The Truth in the Vacuum

I spent 9 hours yesterday in the workshop, just trying to get the color right for a restoration of an old theater sign. The original gas mix was lost, some proprietary blend of neon and argon with a dash of something else that nobody makes anymore. I had to experiment, mixing pressures until I saw that specific, haunting peach color that feels like a sunset in 1959. It took 39 attempts. 39 times I pumped the tube, tested it, saw it was too orange or too pink, and had to crack it open and start over.

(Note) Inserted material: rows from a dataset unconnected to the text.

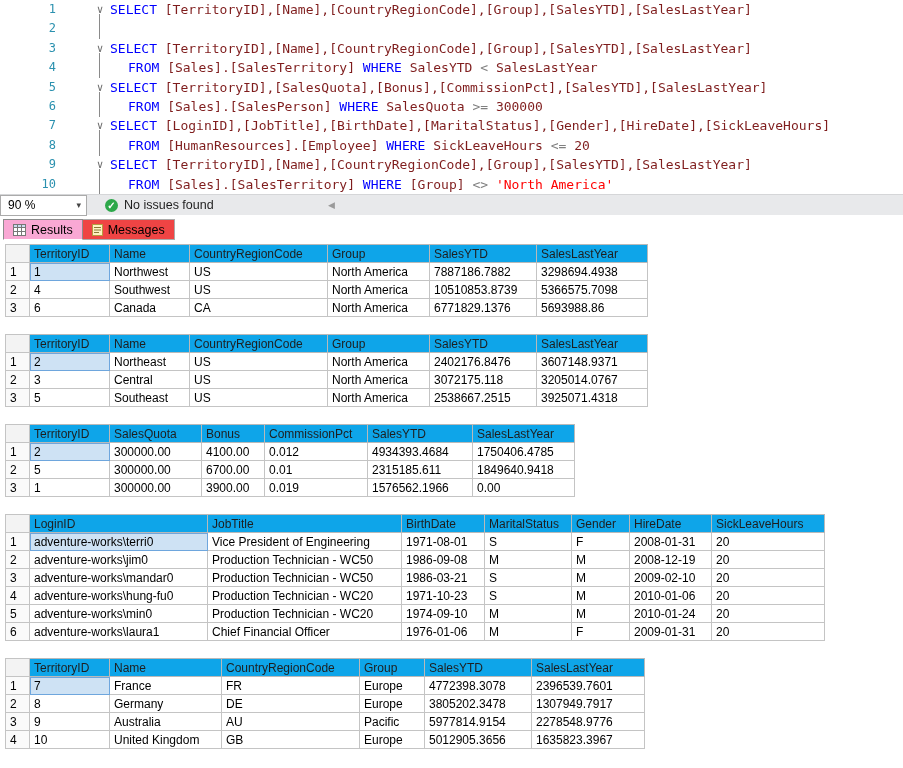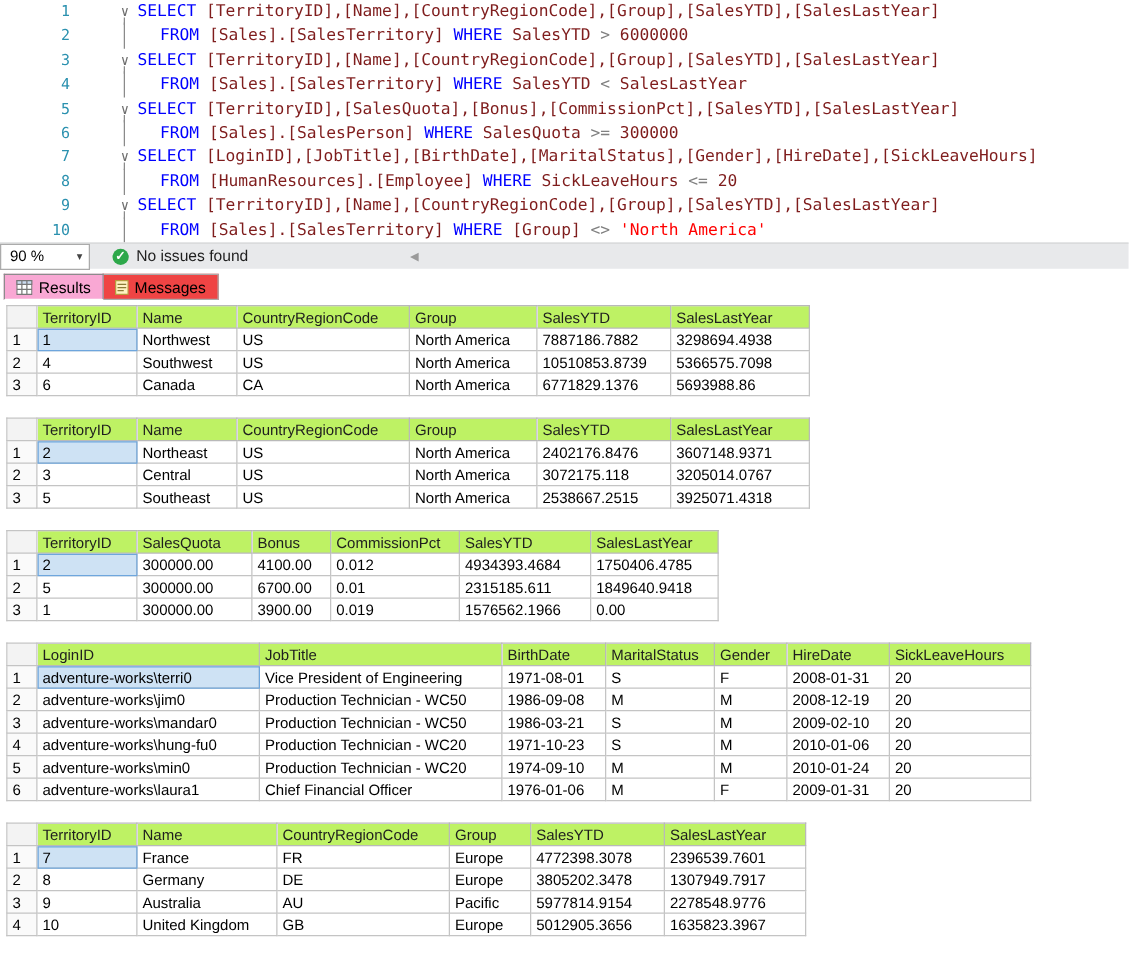--- a/index.html
+++ b/index.html
@@ -75,7 +75,7 @@
 <div class="editor">
   <div id="lines">
       <div class="line"><span class="lnum">1</span><span class="fold open">∨</span><span class="code"><span class="k">SELECT </span><span class="i">[TerritoryID],[Name],[CountryRegionCode],[Group],[SalesYTD],[SalesLastYear]</span></span></div>
-      <div class="line indent"><span class="lnum">2</span><span class="fold guide"></span><span class="code"><span class="k">FROM </span><span class="i">[Sales].[SalesTerritory] </span><span class="k">WHERE </span><span class="i">SalesYTD </span><span class="o">&gt; </span><span class="i">6000000</span></span></div>
+      <div class="line indent"><span class="lnum">2</span><span class="fold guide"></span></div>
       <div class="line"><span class="lnum">3</span><span class="fold open">∨</span><span class="code"><span class="k">SELECT </span><span class="i">[TerritoryID],[Name],[CountryRegionCode],[Group],[SalesYTD],[SalesLastYear]</span></span></div>
       <div class="line indent"><span class="lnum">4</span><span class="fold guide"></span><span class="code"><span class="k">FROM </span><span class="i">[Sales].[SalesTerritory] </span><span class="k">WHERE </span><span class="i">SalesYTD </span><span class="o">&lt; </span><span class="i">SalesLastYear</span></span></div>
       <div class="line"><span class="lnum">5</span><span class="fold open">∨</span><span class="code"><span class="k">SELECT </span><span class="i">[TerritoryID],[SalesQuota],[Bonus],[CommissionPct],[SalesYTD],[SalesLastYear]</span></span></div>

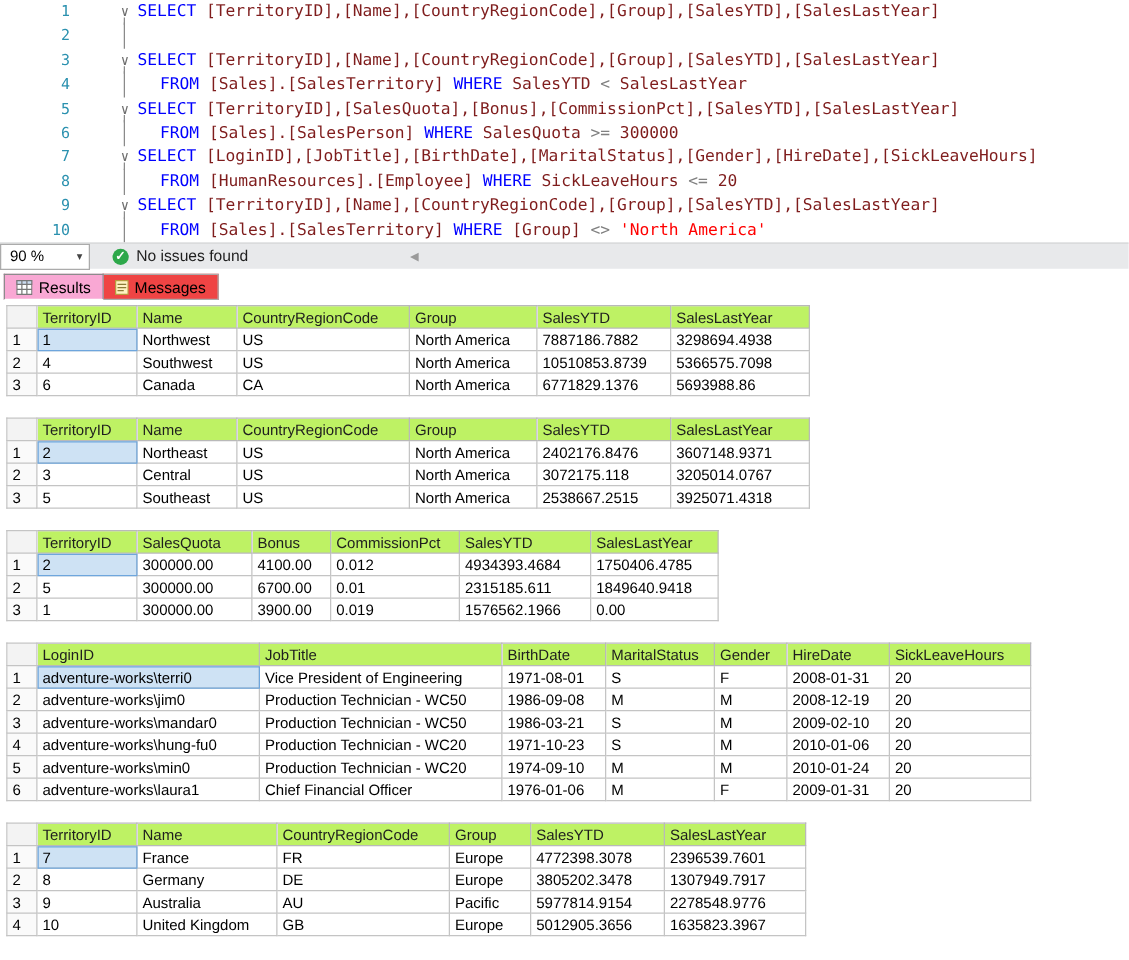--- a/index.html
+++ b/index.html
@@ -35,7 +35,7 @@
     display:flex; align-items:center; position:relative; font-size:12px;
   }
   .zoom {
-    width:72px; height:21px; background:#fff; border:1px solid #ABABAB;
+    width:87px; height:21px; background:#fff; border:1px solid #ABABAB;
     display:flex; align-items:center; justify-content:space-between;
     padding:0 5px 0 7px; cursor:default;
   }

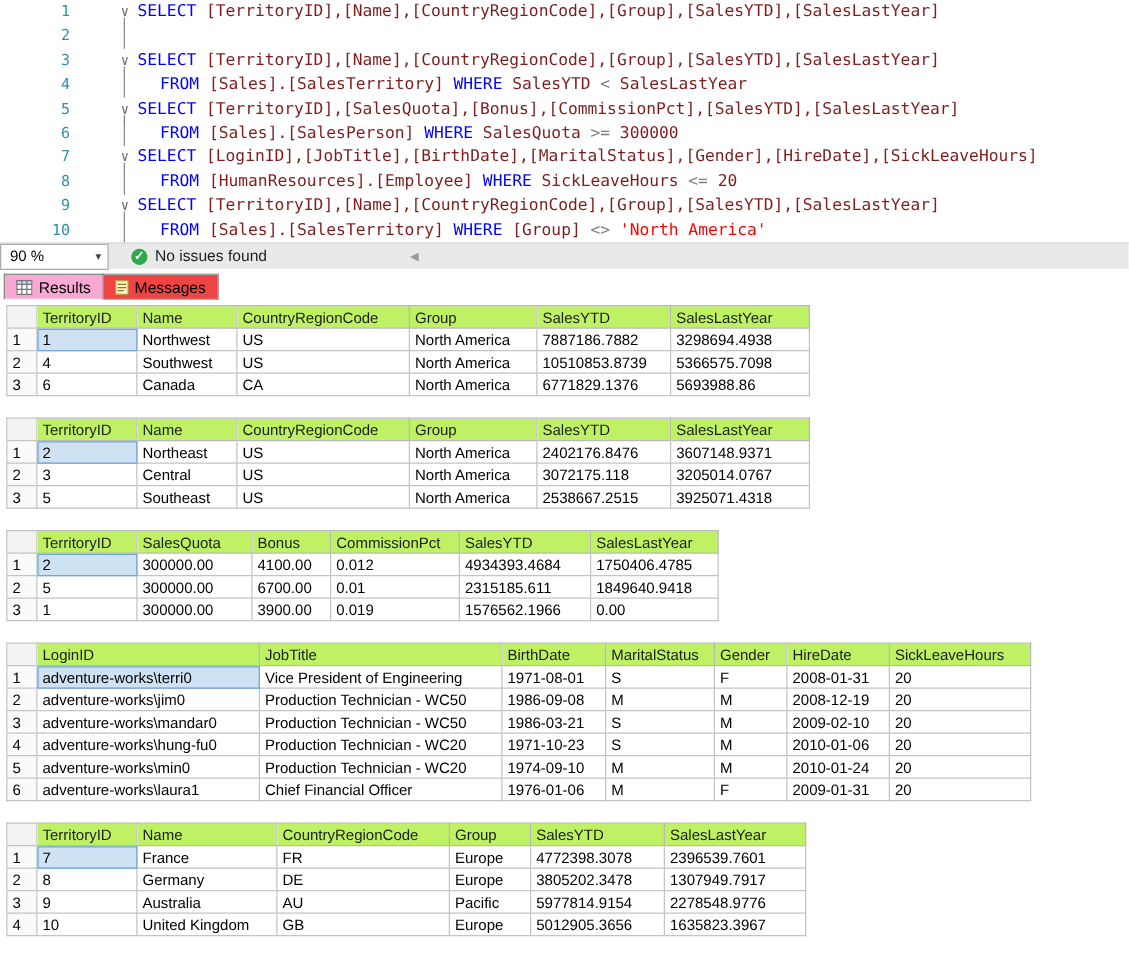--- a/index.html
+++ b/index.html
@@ -64,7 +64,7 @@
     border:1px solid #C4C4C4; height:18px; line-height:16px; padding:0 4px;
     text-align:left; font-weight:normal; overflow:hidden; white-space:nowrap;
   }
-  thead th { background:#bef264; border-color:#B9B9B9; color:#1e1e1e; }
+  thead th { background:#0ea5e9; border-color:#B9B9B9; color:#1e1e1e; }
   th.rn { background:#FAFAFA; border-color:#C4C4C4; }
   thead th.corner { background:#F3F3F3; }
   td.sel { background:#CEE2F4; outline:1px solid #6EA6DD; outline-offset:-1px; }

A younger tech would have told me to just use a colored sleeve. ‘Nobody will know the difference,’ he would have said. But I would know. The glass would know. There is a truth in the vacuum that you can’t fake. If you don’t respect the process, the results are hollow. It’s like that conversation I couldn’t end today-the guy was using all the right words, but there was no gas in the tube. He was just vibrating air, hoping I wouldn’t notice he had nothing to say. We’ve become a society of empty tubes, glowing with a borrowed light because we’re too afraid to find our own mix.

Permanence is a Scam

Sometimes I think about the signs I’ve fixed that are now sitting in landfills. It’s a depressing thought, but also a necessary one. Permanence is a scam sold to us by people who want to sell us the ‘next big thing’ in 9 months. Nothing is permanent. Even the stars are just giant neon signs that are eventually going to run out of fuel. The beauty isn’t in the lasting; it’s in the tending. It’s in the fact that someone, somewhere, cared enough to climb a ladder in the rain to make sure the ‘OPEN’ sign stayed lit. That act of maintenance is the highest form of love we have. It’s an admission that the world is trying to break things, and we are stubbornly, beautifully, refusing to let it.

I have a 99-year-old grandfather who still sharpens his own knives every Sunday. He doesn’t need them to be that sharp; he mostly eats soft food now. But he does it because the act of sharpening is a way of staying sharp himself. He’s maintaining his own hum.

The Stubborn Defiance

I’m back on the ledge now, the blue-lavender tube finally catching the current correctly. The flicker is gone, replaced by a steady, deep thrum that I can feel in my teeth. It’s a good sign. It’ll probably last another 19 years if the wind doesn’t get too crazy. I pack up my tools, my hands still shaking slightly from the adrenaline of being so close to the edge. As I climb down, I look at the building manager who is finally-finally-walking away, probably to go find someone else to trap in a 20-minute monologue about synergy. I don’t envy him. He’s looking for a perfection that doesn’t exist, a world where everything is ‘optimized’ and nothing ever breaks. He’ll never know the satisfaction of a job that’s finished but never truly done. He’ll never understand that the most beautiful things in this world are the ones we have to fight to keep lit.

I get into my truck, the engine turning over on the 9th try, and I sit there for a minute, listening to the rain on the roof. My clothes are soaked, my back hurts, and I have a burn on my thumb that’s going to blister by morning. But the sign is glowing. It’s cutting through the gray slush of the city, a small, stubborn defiance against the dark.

It isn’t perfect. If you look closely, you can see a tiny bit of darkening near the electrodes, a sign that the vacuum isn’t quite what it used to be. But from the street, it looks like a miracle. And maybe that’s enough. Maybe the goal isn’t to be flawless, but to be functional enough to light the way for someone else who’s lost in the rain. Why are we so afraid of the maintenance? Why do we think that because something requires effort, it isn’t worth having? We spend our lives trying to avoid the ladder, forgetting that the view from the top is the only way to see how far the light actually travels.